Это произошло именно тогда, когда свою правду о своей национальности приходилось держать за зубами. А ведь не все это удалось...
Меня подозвал к себе народный певец и композитор. — Тебе нравится? — Нравится, — сказал я, — Мне вообще нравится то, что ты делаешь. Ты так пишешь песни, что они кажутся народными. Мне б такую фамилию и национальность, как у тебя, я бы страну перевернул. — А я еврей, — сказал он. — Да ты что? Вот бы не сказал! — А никто и не скажет, — сказал он, — никто не знает. — А ты честное слово, еврей? — Конечно.
На следующий день я подошел к нему. — Так ты что, еврей? — Да так, серединка на половинку… — Кто, мама? — Да нет. — А кто, папа? — Да нет. — А кто ж тогда? — Да там путаница…
В общем, мы выпили, он сказал, что он ошибся, попросил забыть, оплатил ужин. Я согласился.
Потом я спросил его на следующем концерте: — Слушай, так ты все-таки еврей? Он резко отказался, сказал, что был пьян… — Неужели настолько? — Да, — сказал он, — без сознания.
Когда на следующем концерте я подошел к нему: — Слушай, а я все-таки верю, что ты еврей.
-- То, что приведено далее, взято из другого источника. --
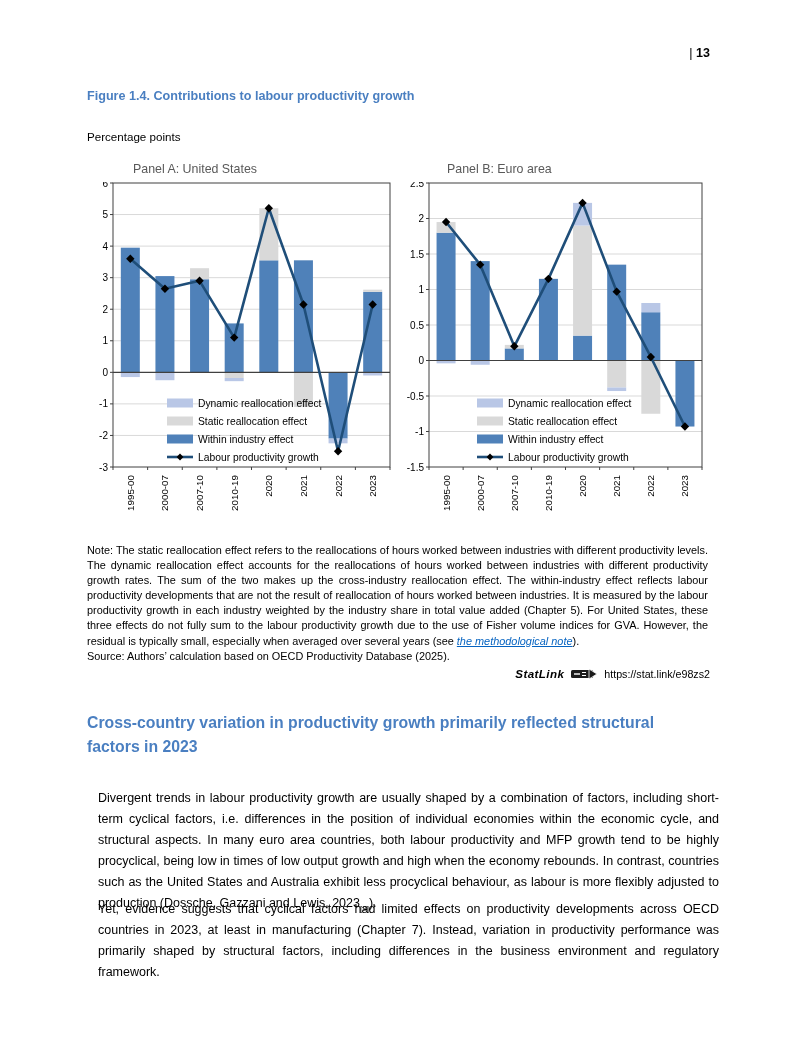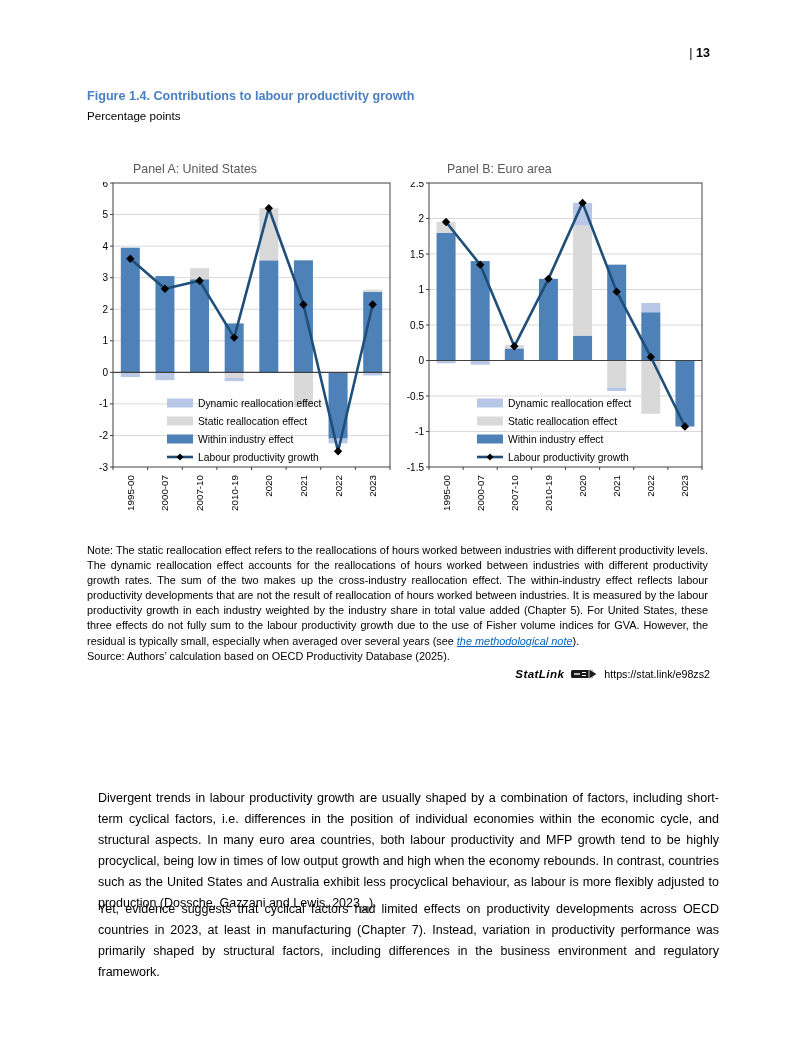--- a/index.html
+++ b/index.html
@@ -8,7 +8,7 @@
   .page-number{position:absolute;top:46px;right:83px;font-size:12.5px;}
   .page-number b{font-weight:700;}
   .fig-title{position:absolute;top:89px;left:87px;font-size:12.6px;font-weight:700;color:#4a7fc1;}
-  .unit{position:absolute;top:109px;left:87px;font-size:11.6px;}
+  .unit{position:absolute;top:130px;left:87px;font-size:11.6px;}
   .charts{position:absolute;top:160px;left:95px;display:flex;}
   .chart-col{display:flex;flex-direction:column;}
   .panel-title{height:22px;line-height:18px;font-size:12.4px;color:#595959;}

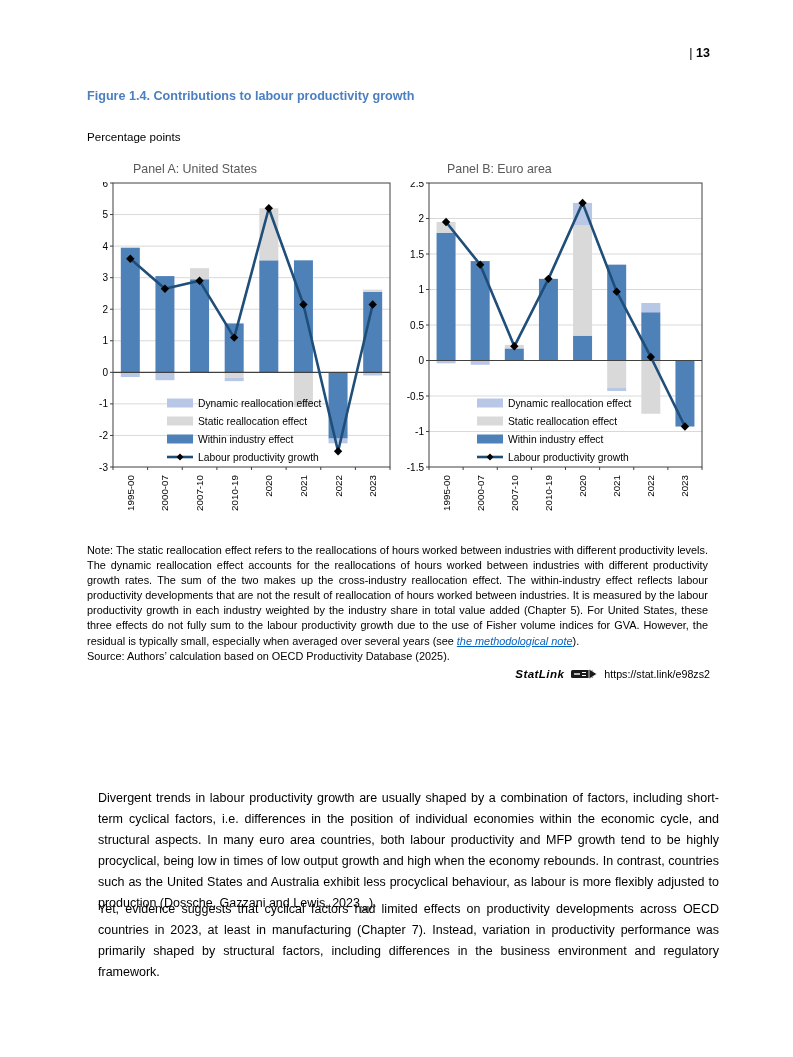--- a/index.html
+++ b/index.html
@@ -223,6 +223,7 @@
     <a class="statlink-url">https://stat.link/e98zs2</a>
   </div>
 
+  <h2 class="section-heading">Cross-country variation in productivity growth primarily reflected structural factors in 2023</h2>
 
   <p class="body-para para1"><span>Divergent trends in labour productivity growth are usually shaped by a combination of factors, including short-term cyclical factors, i.e. differences in the position of individual economies within the economic cycle, and structural aspects. In many euro area countries, both labour productivity and MFP growth tend to be highly procyclical, being low in times of low output growth and high when the economy rebounds. In contrast, countries such as the United States and Australia exhibit less procyclical behaviour, as labour is more flexibly adjusted to production (Dossche, Gazzani and Lewis, 2023</span><sub>[9]</sub><span>).</span></p>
Он сказал, что мне никто не поверит, все поверят ему. Когда я заявил, что у меня есть свидетели, он сказал: — Ну и что? И предложил мне четыреста баксов, чтобы я забыл. Я попросил две тысячи — ну, забывать, так забывать. Тогда он сказал, что лучше быть евреем, но предложил мне восемьсот. Чтоб я за восемьсот дал ему такое счастье? — Нет, — сказал я, — мы записали твои показания на пленку и положили в сейф Русского Православного Банка.
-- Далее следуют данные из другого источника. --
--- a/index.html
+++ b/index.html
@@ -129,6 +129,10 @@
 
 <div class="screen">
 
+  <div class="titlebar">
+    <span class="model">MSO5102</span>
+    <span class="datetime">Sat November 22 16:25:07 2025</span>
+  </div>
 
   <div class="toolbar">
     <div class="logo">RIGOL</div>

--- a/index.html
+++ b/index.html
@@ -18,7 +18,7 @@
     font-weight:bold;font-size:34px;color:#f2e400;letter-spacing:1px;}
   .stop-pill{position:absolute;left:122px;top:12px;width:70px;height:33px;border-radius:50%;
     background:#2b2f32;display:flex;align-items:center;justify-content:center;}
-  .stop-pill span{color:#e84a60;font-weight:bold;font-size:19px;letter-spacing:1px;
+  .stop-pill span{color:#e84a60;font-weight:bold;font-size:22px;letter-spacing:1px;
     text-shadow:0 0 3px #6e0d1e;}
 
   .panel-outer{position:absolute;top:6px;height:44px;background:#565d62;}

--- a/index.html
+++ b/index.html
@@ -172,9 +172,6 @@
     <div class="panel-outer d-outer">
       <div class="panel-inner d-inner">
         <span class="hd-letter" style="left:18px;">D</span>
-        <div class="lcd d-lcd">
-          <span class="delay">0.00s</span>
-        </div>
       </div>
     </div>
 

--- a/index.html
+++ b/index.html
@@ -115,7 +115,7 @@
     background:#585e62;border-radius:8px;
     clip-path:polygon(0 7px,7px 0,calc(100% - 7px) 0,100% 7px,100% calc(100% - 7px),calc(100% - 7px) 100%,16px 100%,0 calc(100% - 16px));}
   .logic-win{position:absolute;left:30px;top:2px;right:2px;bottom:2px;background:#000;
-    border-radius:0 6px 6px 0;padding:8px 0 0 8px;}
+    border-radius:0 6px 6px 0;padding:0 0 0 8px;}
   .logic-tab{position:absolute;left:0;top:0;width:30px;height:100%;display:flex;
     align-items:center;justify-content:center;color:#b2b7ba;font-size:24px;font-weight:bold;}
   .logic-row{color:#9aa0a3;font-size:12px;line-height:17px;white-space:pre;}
Он отменил концерт и подослал хулиганов. Я откупился от них за четыреста и попросил их попросить у него пять тысяч за моральный ущерб — половину им. В общем, мы с ним сошлись на полутора, и я сжег пленку.
Теперь, когда я слышу его песню «Гей, Москва православная, гей», я ему подмигиваю, и он долгое время не попадает ртом в фонограмму.